Furthermore, the fact that the victims were starved does not necessarily mean that they were starved by the government. Indeed, it is important to remember that, due to the siege of a number of cities by both the military and the death squads as well as due to death squad cruelty and attempted cordoning off of specific areas, food shortage has been a serious concern in some areas for some time. There is also plentiful evidence of death squad groups killing innocent people and shipping their bodies to the places where cameras are set up, waiting for the recording of the propaganda piece. The Ghouta chemical attack is just one instance in which innocent civilians were captured and killed by the death squads and used as stage props for propaganda purposes.

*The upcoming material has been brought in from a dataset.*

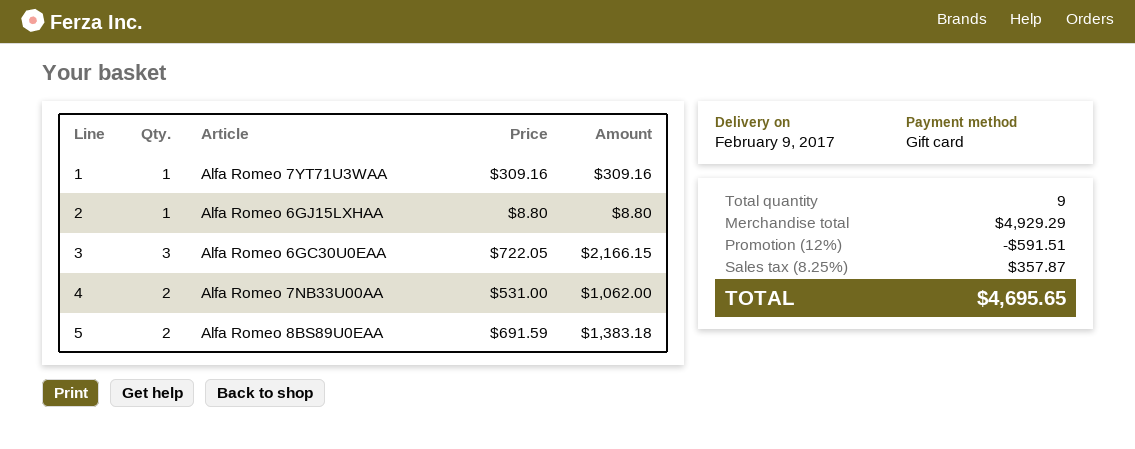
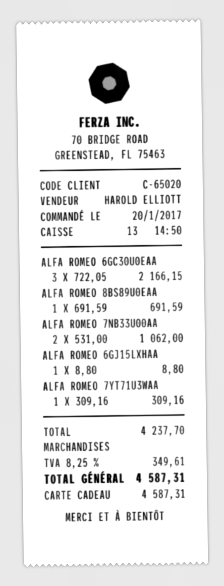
Alfa Romeo 8BS89U0EAA: 2 x 691.59 = 1383.18 -> 1 x 691.59 = 691.59
subtotal: 4929.29 -> 4237.70
discount: 12% = 591.51 -> none
tax: 8.25% = 357.87 -> 8.25% = 349.61
total: 4695.65 -> 4587.31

Indeed, it is also important to remember that the death squads themselves are quite adept at keeping prisoners in atrocious conditions. Remember, it was reported some time ago that the Syrian military was able to free a number of captive Syrian women from the hands of the death squads who had kept them in captivity in underground tunnels for months on end for the purposes of using them as sex slaves.
Nevertheless, Sterling also calls into question the identity of the “defector” going by the name of “Caesar.” He writes,
The Carter Ruck Report says “This witness who defected from Syria and who had been working for the Syrian government was given the code-name ‘Caesar’ by the inquiry team to protect the witness and members of his family.” (CRR p.12) However, if his story is true, it would be easy for the Syrian government to determine who he really is. After all, how many military photographers took photos at Tishreen and Military 601 Hospitals during those years and then disappeared? According to the Carter Ruck report, Caesar’s family left Syria around the same time. Considering this, why is “Caesar” keeping his identity secret from the western audience? Why does “Caesar” refuse to meet even with highly sympathetic journalists or researchers?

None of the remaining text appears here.